» DATA TO USE:
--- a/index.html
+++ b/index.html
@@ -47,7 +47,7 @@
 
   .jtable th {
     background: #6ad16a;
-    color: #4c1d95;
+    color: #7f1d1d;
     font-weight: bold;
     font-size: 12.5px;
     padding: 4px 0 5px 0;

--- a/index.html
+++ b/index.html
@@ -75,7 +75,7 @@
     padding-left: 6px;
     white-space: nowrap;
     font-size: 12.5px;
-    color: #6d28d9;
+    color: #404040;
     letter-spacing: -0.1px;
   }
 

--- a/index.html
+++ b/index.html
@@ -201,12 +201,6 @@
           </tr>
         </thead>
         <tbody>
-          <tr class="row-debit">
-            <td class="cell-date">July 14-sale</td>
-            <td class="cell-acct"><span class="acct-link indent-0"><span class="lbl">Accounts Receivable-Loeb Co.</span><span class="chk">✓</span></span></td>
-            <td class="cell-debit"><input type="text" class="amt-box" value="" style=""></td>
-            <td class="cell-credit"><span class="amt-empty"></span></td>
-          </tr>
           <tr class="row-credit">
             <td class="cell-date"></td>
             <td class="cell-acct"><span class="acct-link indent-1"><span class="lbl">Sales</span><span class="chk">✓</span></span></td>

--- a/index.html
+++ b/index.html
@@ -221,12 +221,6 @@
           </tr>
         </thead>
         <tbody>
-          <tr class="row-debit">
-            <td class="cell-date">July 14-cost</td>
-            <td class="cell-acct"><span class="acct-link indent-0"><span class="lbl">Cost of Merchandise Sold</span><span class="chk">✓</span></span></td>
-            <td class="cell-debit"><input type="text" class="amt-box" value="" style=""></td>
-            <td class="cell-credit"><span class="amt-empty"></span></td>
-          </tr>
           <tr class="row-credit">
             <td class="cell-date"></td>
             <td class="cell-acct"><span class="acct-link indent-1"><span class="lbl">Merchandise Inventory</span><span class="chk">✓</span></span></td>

---

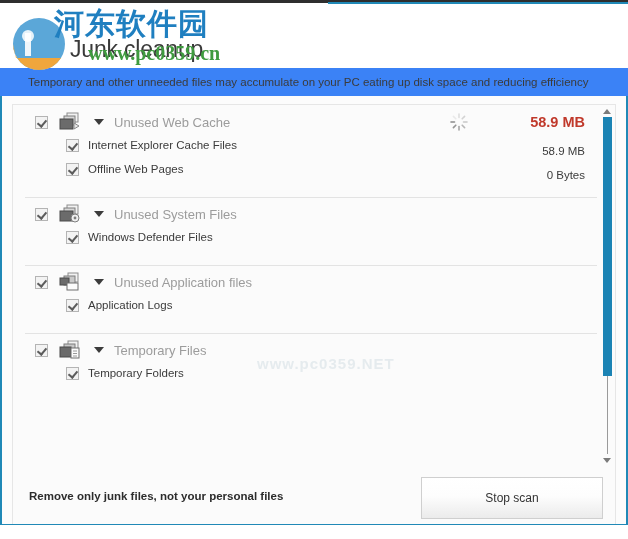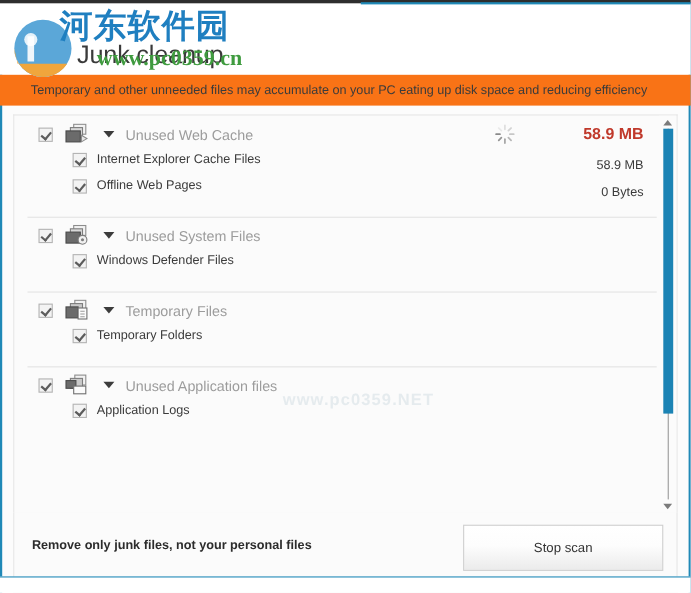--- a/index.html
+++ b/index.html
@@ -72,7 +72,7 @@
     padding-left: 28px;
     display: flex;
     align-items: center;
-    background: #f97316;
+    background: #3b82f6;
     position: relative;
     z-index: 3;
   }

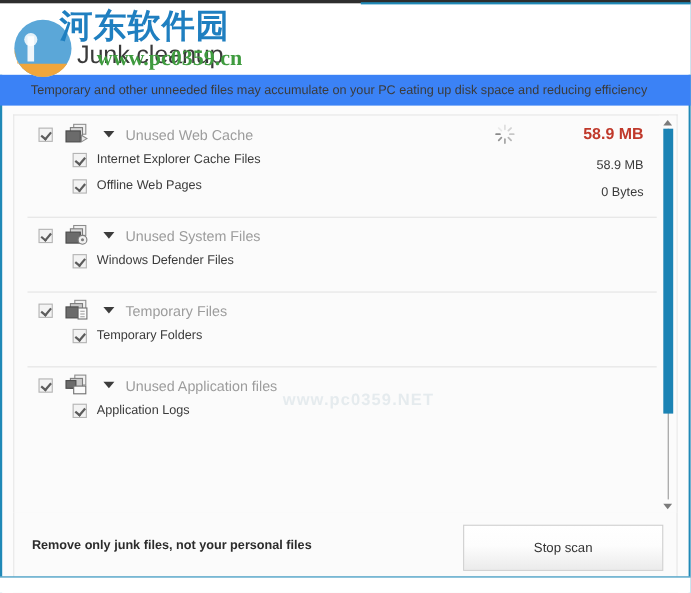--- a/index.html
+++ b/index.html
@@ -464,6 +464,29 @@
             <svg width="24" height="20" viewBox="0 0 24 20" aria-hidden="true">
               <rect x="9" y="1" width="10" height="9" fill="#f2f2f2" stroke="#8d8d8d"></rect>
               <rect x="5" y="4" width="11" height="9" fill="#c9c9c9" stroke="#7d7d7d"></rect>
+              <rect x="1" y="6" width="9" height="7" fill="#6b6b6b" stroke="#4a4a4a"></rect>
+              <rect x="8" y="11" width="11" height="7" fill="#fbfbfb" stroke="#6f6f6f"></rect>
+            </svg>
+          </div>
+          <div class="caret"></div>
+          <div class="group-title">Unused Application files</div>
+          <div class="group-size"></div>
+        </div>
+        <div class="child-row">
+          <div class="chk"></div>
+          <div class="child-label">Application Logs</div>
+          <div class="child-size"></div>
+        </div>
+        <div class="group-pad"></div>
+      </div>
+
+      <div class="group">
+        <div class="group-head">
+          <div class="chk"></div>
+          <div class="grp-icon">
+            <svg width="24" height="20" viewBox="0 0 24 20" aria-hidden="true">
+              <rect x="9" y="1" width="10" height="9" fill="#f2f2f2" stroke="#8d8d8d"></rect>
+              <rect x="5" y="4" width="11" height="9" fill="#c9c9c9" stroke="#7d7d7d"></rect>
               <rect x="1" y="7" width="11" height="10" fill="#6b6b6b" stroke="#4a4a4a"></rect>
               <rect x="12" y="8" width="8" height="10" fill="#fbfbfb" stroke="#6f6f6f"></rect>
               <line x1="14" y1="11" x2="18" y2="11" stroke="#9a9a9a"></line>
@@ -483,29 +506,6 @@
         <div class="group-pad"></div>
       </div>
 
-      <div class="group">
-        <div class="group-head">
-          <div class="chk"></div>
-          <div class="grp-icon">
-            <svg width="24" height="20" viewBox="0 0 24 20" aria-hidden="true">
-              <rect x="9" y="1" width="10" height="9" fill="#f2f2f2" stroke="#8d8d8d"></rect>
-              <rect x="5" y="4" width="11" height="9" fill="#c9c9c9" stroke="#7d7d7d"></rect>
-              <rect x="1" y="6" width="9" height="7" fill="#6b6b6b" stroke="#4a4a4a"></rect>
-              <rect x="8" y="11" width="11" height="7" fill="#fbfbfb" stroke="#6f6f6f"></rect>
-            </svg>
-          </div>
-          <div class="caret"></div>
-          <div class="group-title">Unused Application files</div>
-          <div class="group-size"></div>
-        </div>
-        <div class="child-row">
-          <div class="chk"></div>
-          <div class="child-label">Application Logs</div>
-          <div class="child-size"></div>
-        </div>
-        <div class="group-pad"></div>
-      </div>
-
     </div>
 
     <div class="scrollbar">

» WHAT NEEDS TO BE DONE:
When a line in the data contains "child", return it as written.

» TASK ANSWER:
+        <div class="child-row">
+          <div class="child-label">Application Logs</div>
+          <div class="child-size"></div>
-        <div class="child-row">
-          <div class="child-label">Application Logs</div>
-          <div class="child-size"></div>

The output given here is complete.